W3C home > Mailing lists > Public > public-vocabs@w3.org > March 2014

Re: How to avoid that collections "break" relationships

From: Gregg Kellogg <gregg@greggkellogg.net>
Date: Tue, 25 Mar 2014 11:34:15 -0700
Cc: "Peter F. Patel-Schneider" <pfpschneider@gmail.com>, Markus Lanthaler <markus.lanthaler@gmx.net>, public-hydra@w3.org, public-lod@w3.org, public-vocabs@w3.org
Message-Id: <1246AED7-A04E-4909-AF56-66E94172819F@greggkellogg.net>
To: Jason Douglas <jasondouglas@google.com>
On Mar 25, 2014, at 11:05 AM, Jason Douglas <jasondouglas@google.com> wrote:

> Well-summarized, Gregg.
> 
> On Tue Mar 25 2014 at 10:46:43 AM, Gregg Kellogg <gregg@greggkellogg.net> wrote:
> Hi Peter,
> 
> On Mar 25, 2014, at 9:49 AM, Peter F. Patel-Schneider <pfpschneider@gmail.com> wrote:
> 
> > Let's see if I have this right.
> >
> > You are encountering a situation where thenumber of people Markus knows is too big (somehow).  The proposed solution is to move this information to a separate location. I don't see how this helps in reducing the size of the information, which was the initial problem.
> 
> From my perspective, this is really a clash between the notions of the use of URIs in RDF to denote entities, and relative URIs in many REST applications to denote relationships. In my experience, a RESTful web application may use a URI relative to an entity's location as a way to access related entities; this is a common pattern in Ruby on Rails. For example:
> 
> http://example/users/1
> 
> In many systems, this would be served by a controller where _1_ is taken to be a primary key for a related SQL table, in this case a Users table. If users are joined together using a many-to-many relationship, a convention I can use in my application is to construct a "route", such as the following:
> 
> http://example/users/1/knows/
> 
> Which might be semantically equivalent (within the application logic) to http://example/knows?user_id=1. The controller may then query the join table where one column (say src_id) is _1_, so that results find related entities based on another column in the join table (say dest_id). The application may then return all records in a single request, or a subset of those records through pagination.
> 
> Many developers will want to be able to publish information about their datasets using a vocabulary such as schema.org. Given that an entity may contain many relationships, it is not feasiable to create a single entity description with all of the members of these relationships enumerated. For example, a User entity may have parents, children, friends (knows), likes, comments, photos, ... Moreover, these relationships are bi-directional (a user asserts a knows relationship with another user, and is known by other users). In a prototypical Rails application, this works because a page rendered for a user contains controls to access these relationships. How does the developer of such an application capture these semantics using something like schema.org? As it stands in Hydra now, these relationships might be described as follows:
> 
> <.../markus/> a schema:Person;
>   schema:knows <.../markus/knows>;
>   ...
> 
> However, as markus points out, the <../markus/knows> resource likely returns a collection, rather than a person.

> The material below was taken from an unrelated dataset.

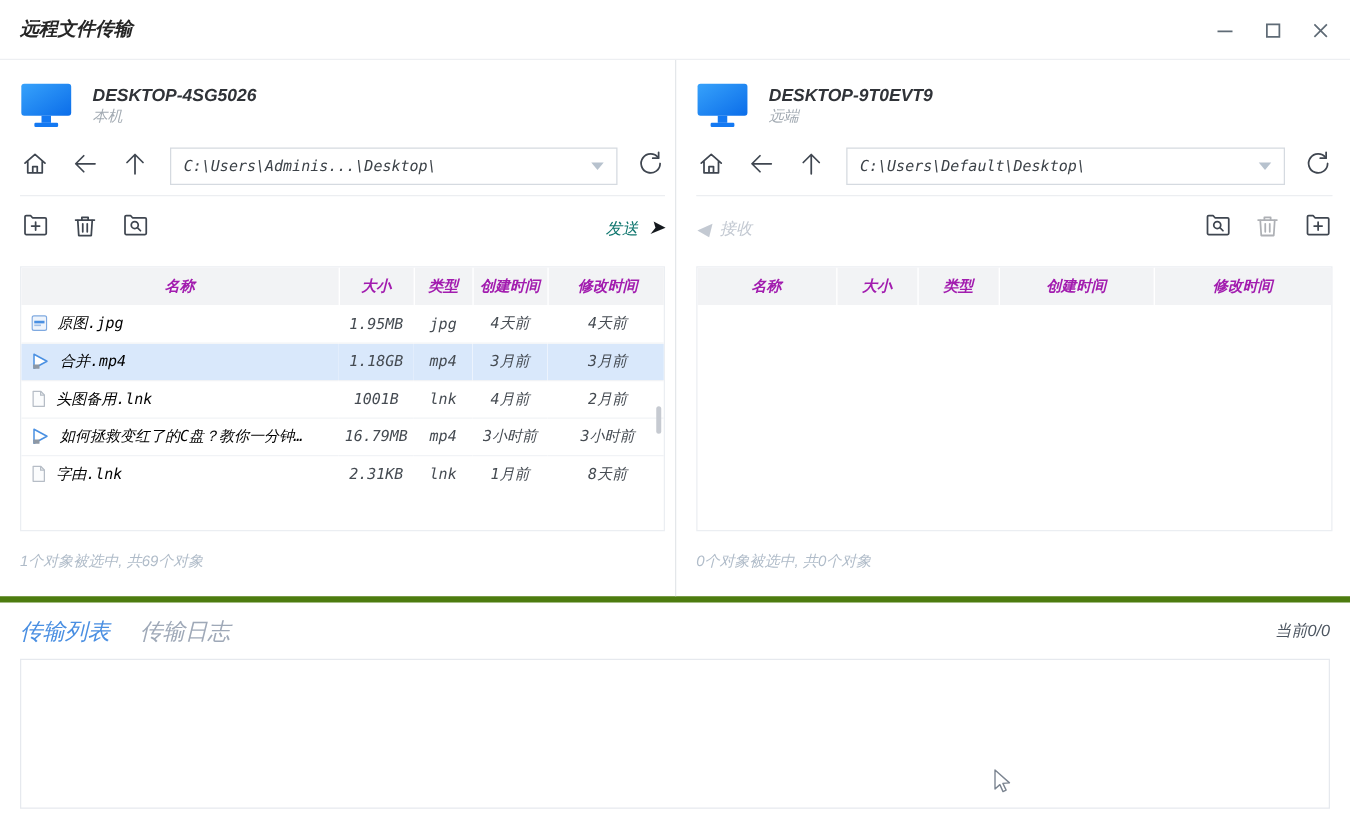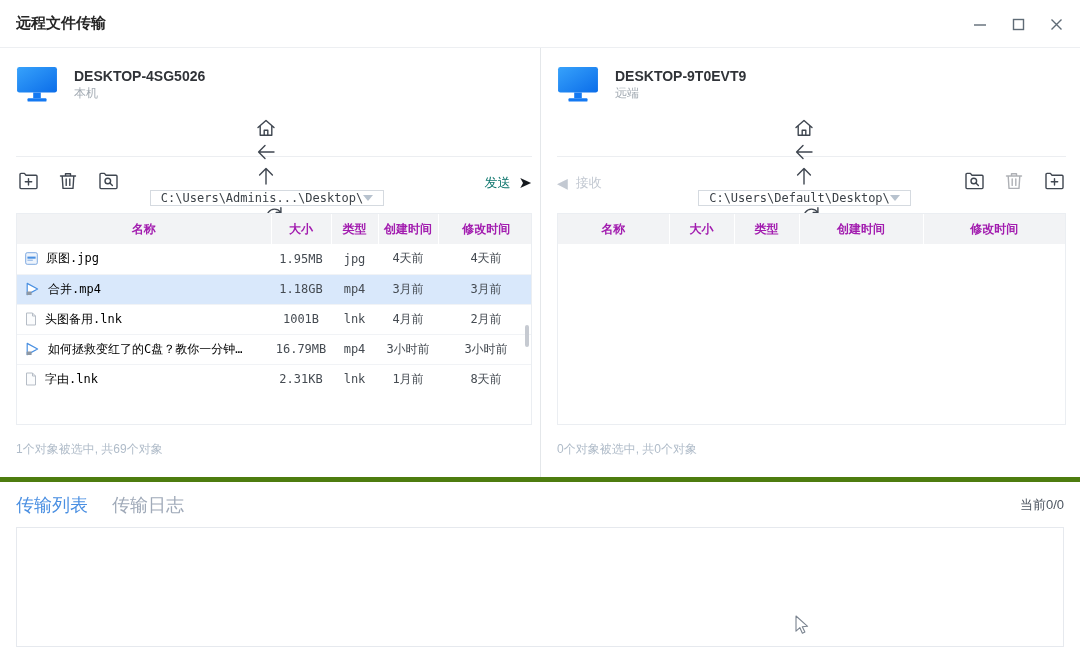"远程文件传输" .window { font-style: none -> italic }
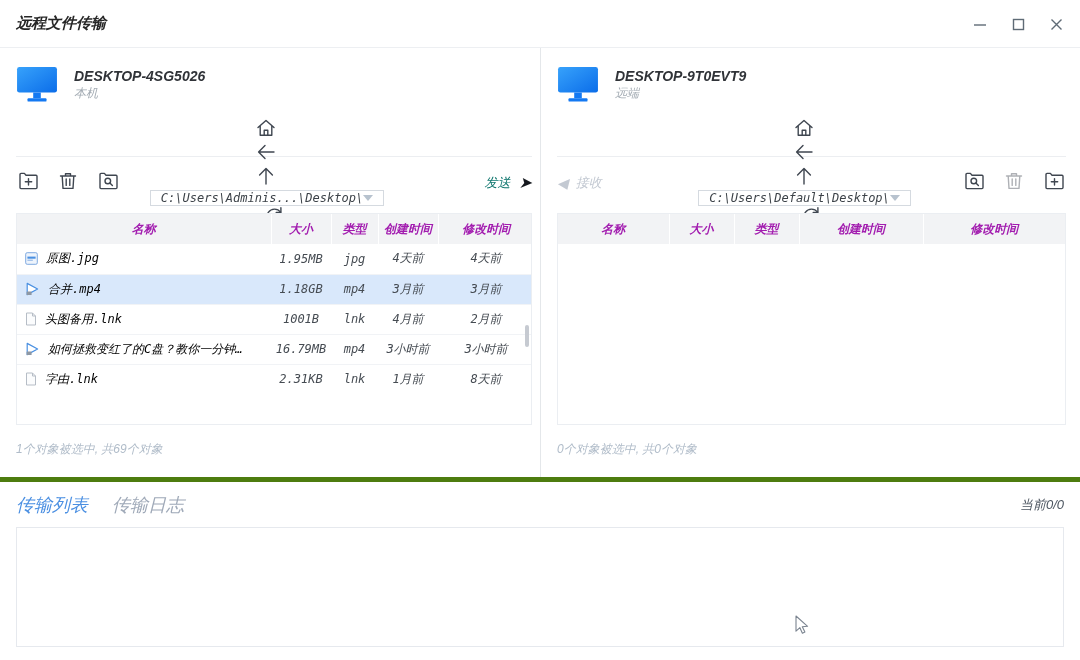"C:\Users\Adminis...\Desktop\" .nav-row { flex-direction: column -> none }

This isn't a show-stopper for schema.org, because schema:knows does not use rdfs:range, but schema:rangeIncludes, which does not cause an inference that <.../markus/knows> is a schema:Person, but the same logic should work for something such as FOAF, where it would create such a contradiction.
> 
> The challenge for a developer is to come up with entity markup that has a good chance of being understood for SEO purposes, and does not create so high a conceptual barrier for the developer that they just don't attempt it. I think it is our responsibility to provide best practices for marking up entities used in such applications in a simple way that does not clash with RDF expectations, where any URI used in the range of schema:knows is expected to be a person and not a collection.
> 
> > Splitting this information into pieces might help. schema.org, along with just about every other RDF syntax, doesnot require that all the information about a particular entity is in the same spot. The problem then is to ensure that all the information is accessed together.
> >
> > schema.org, somewhat separate from other RDF syntaxes, does have facilities for this.  All you need to do is to set up multiple pages, for example
> > .../markus1 through.../markusn
> > and on each of these pages include schema.org markup withcontent like
> > <.../markusi> schema:url <.../markus>
> > <.../markus> schema:knows <.../friendi1>
> > ...
> > <.../markus> schema:knows <.../friendimi>
> > Then on .../markus you have
> > <.../markus> schema:url <.../markus1>
> > ...
> > <.../markus> schema:url <.../markusn>
> > (Maybe schema:sameAs is a better relationshipto use here, but they both should work.)
> >
> > Voila! (With the big provisio that I have no idea whether the schema.org processors actually dothe right thing here, asthere is no indication of what they do do.)
> 
> The problem is, that if this is to drive application logic, as is the intent of Hydra, how to know what URI to dereference if you're interested in schema:knows, or schema:children, or schema:parent, or schema:comment, or whatever the interesting relationship is?
> 
> I think there are two ways out of this:
> 
> 1) schema.org can break the relationship expectation model by specifically allowing, say, an ItemList to be the value of any property with the intent that it provide such an indirection, and damn the RDF consequences.
> 
> There's a similar debate going on about Roles.  For example, allowing both a simple actor property on a movie vs. hasRole --> <role/123> --> actor.  The mediation would be for attaching additional properties like 'character'.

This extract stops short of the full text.